• BRIEF: Your answer should be each line of the entries that contains the word "center", copied in full.

• DATA:

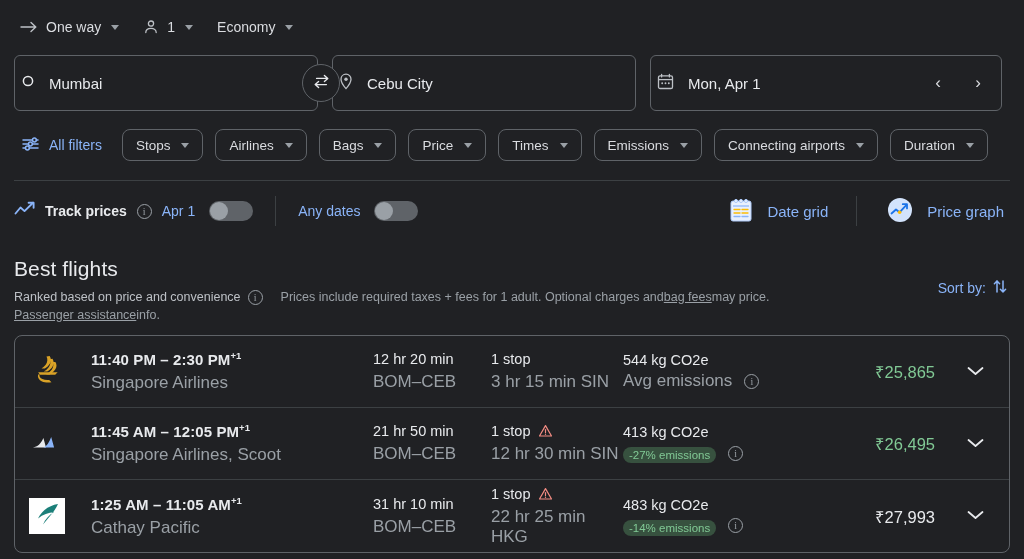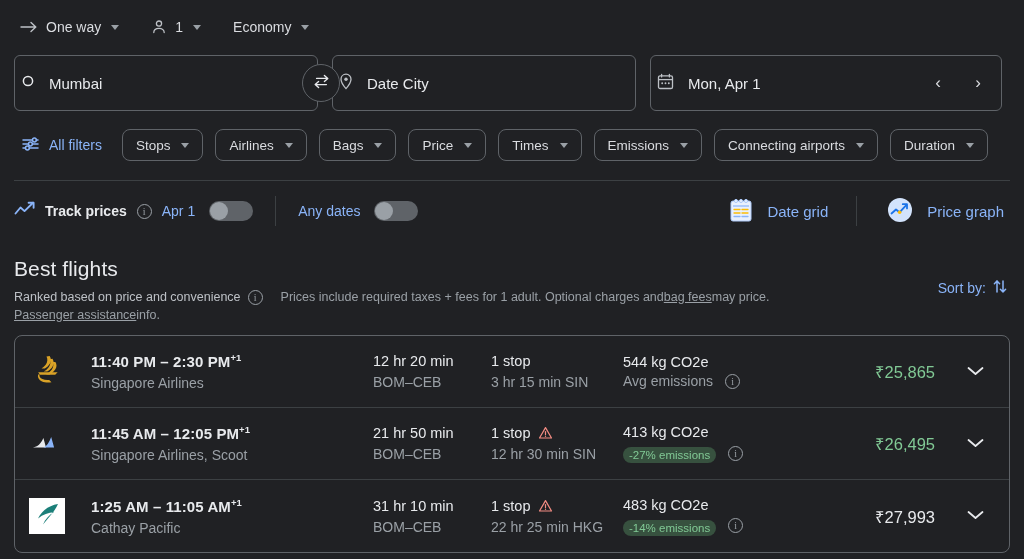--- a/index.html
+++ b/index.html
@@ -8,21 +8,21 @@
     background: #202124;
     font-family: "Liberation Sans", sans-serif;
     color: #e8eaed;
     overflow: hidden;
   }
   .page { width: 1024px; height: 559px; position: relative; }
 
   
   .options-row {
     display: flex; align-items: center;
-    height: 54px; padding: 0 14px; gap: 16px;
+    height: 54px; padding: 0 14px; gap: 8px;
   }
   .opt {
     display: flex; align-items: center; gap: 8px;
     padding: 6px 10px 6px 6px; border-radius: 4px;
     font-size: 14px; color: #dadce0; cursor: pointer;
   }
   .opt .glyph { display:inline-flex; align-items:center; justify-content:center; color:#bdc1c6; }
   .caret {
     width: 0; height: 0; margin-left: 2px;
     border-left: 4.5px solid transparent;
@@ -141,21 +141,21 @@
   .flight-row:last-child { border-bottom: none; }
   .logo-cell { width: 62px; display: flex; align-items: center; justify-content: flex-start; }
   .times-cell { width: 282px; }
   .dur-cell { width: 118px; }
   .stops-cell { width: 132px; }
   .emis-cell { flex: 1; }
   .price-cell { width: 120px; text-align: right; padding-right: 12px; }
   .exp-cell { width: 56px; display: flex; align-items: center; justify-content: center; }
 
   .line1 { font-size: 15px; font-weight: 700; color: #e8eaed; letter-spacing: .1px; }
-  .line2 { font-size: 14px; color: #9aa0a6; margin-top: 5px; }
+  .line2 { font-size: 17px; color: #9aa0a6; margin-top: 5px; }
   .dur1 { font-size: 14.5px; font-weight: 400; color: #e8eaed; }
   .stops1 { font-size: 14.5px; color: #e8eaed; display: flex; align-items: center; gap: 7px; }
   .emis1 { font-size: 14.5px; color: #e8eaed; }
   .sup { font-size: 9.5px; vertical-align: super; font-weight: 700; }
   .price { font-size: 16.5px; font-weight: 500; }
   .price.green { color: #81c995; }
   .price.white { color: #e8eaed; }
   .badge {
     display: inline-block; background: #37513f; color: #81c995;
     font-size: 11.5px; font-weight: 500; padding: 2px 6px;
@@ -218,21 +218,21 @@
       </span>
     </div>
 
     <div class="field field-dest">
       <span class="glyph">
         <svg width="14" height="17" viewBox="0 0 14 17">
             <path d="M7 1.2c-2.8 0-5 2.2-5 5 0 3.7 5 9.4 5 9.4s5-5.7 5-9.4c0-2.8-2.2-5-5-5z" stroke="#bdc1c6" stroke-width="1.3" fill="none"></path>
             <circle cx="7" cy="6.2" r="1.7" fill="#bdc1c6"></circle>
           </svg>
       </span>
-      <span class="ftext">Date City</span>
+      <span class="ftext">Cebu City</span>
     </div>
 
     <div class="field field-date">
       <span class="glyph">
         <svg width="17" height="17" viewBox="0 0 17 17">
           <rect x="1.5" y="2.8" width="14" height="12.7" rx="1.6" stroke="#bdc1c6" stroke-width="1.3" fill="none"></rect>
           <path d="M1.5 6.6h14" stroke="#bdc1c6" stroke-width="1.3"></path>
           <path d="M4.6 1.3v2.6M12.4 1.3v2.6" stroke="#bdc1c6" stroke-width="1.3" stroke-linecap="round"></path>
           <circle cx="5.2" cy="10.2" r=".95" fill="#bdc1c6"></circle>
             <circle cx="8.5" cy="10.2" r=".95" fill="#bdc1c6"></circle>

• YOUR SOLUTION:
     display: flex; align-items: center;
     display: flex; align-items: center; gap: 8px;
   .opt .glyph { display:inline-flex; align-items:center; justify-content:center; color:#bdc1c6; }
   .logo-cell { width: 62px; display: flex; align-items: center; justify-content: flex-start; }
   .exp-cell { width: 56px; display: flex; align-items: center; justify-content: center; }
   .stops1 { font-size: 14.5px; color: #e8eaed; display: flex; align-items: center; gap: 7px; }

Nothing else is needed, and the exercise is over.